The EPCRA Green Book method assumes that all chemicals are neutrally buoyant and dispersed passively by wind and atmospheric turbulence. In addition to modeling neutrally buoyant gases, ALOHA also models heavy gases—and ALOHA will determine the model to use based on the chemical and the release conditions. However, even for neutrally buoyant gases, there are still some cases where the predictions from ALOHA and the EPCRA Green Book will differ.
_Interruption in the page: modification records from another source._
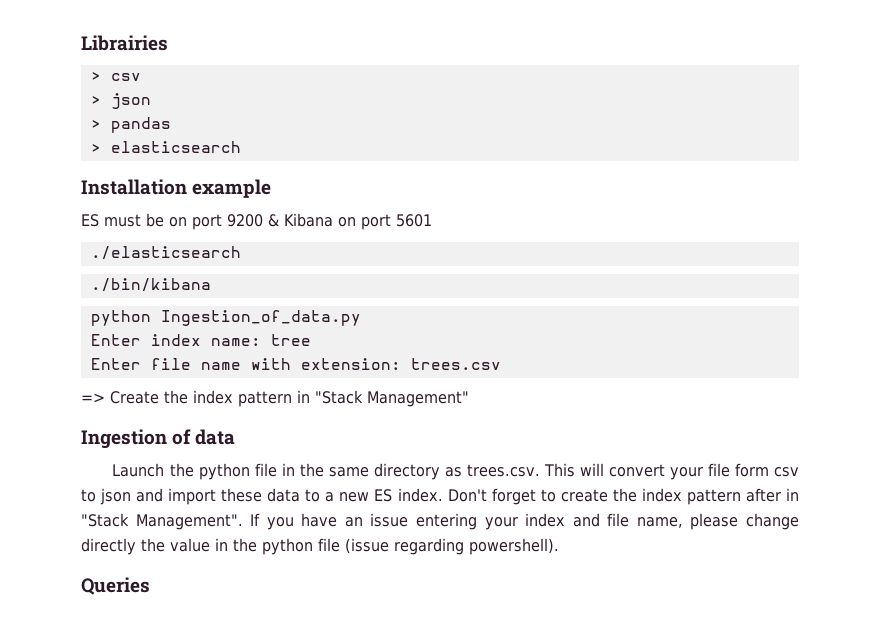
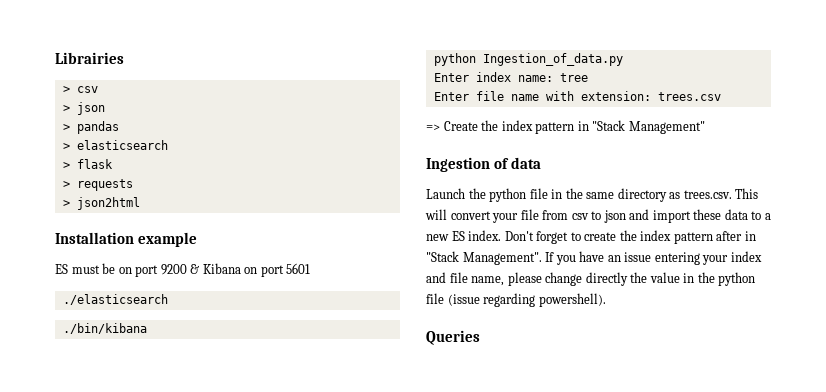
+ > flask
+ > requests
+ > json2html
- Launch the python file in the same directory as trees.csv. This will convert your file form csv to json and import these data to a new ES index.
+ Launch the python file in the same directory as trees.csv. This will convert your file from csv to json and import these data to a new ES index.

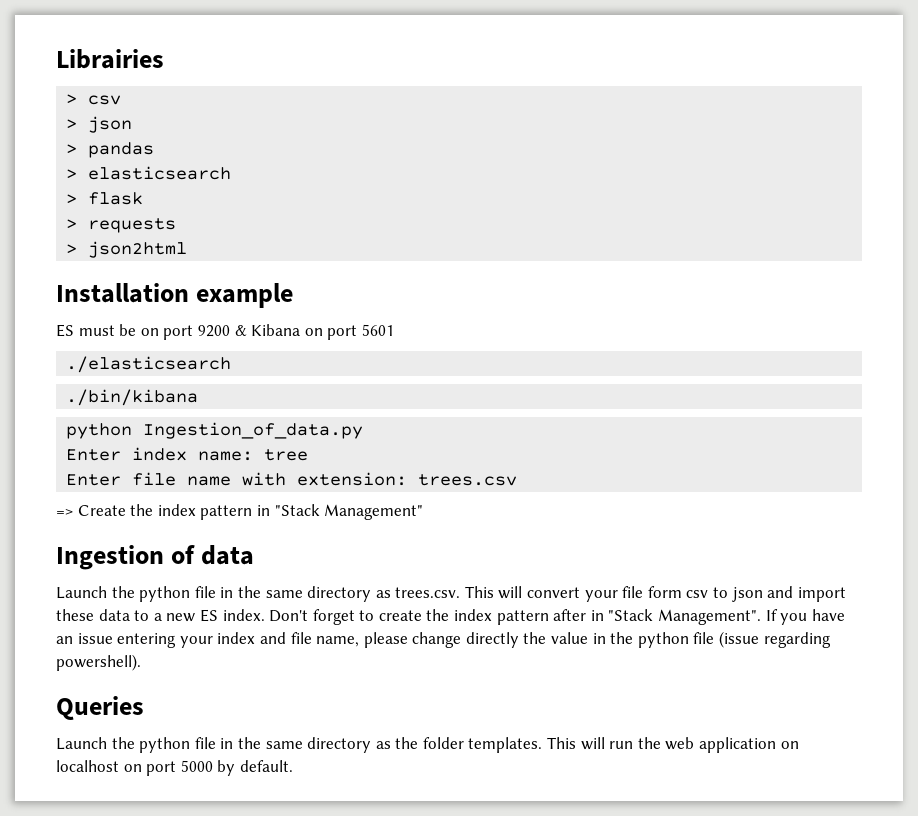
- Launch the python file in the same directory as trees.csv. This will convert your file from csv to json and import these data to a new ES index.
+ Launch the python file in the same directory as trees.csv. This will convert your file form csv to json and import these data to a new ES index.
+ Launch the python file in the same directory as the folder templates. This will run the web application on localhost on port 5000 by default.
For neutrally buoyant gases, both ALOHA and the EPCRA Green Book use Gaussian formulas to estimate downwind distance to a specific concentration—but there are some differences:


  • The EPCRA Green Book method uses tables that are based on a Gaussian model where the release is constant and continuous. The Gaussian model that's incorporated in ALOHA is more complex than the EPCRA Green Book one. ALOHA includes equations to account for release rates that change over time and for dispersion in the along-wind direction that is caused by processes such as wind shear.
  • For urban areas, ALOHA uses a different set of Briggs dispersion coefficients (numbers which describe the vertical and crosswind extent of a dispersing gas cloud). So, ALOHA's threat zone estimates can be much longer than those in the EPCRA Green Book's urban vulnerable zone tables.
Cut-off Limits and Chemicals with Very Low Volatility

Here are two final examples of the differences between ALOHA and the EPCRA Green Book procedures:


  • ALOHA has a 6 mile (10 kilometer) cut-off limit: long threat zones are truncated at that point and ALOHA will not estimate downwind concentrations at distances beyond the limit. The EPCRA Green Book uses a different cut-off distance: 10 miles (16 kilometers).
  • ALOHA's chemical library does not contain chemicals with very low vapor pressures, because these substances are not expected to be volatile enough to be air dispersion hazards. In contrast, the EPCRA Green Book describes how to estimate dispersion of any substance that has been designated an Extremely Hazardous Substance—even if they have very low volatility (including liquids such as sulfuric acid and solids such as cobalt and lindane).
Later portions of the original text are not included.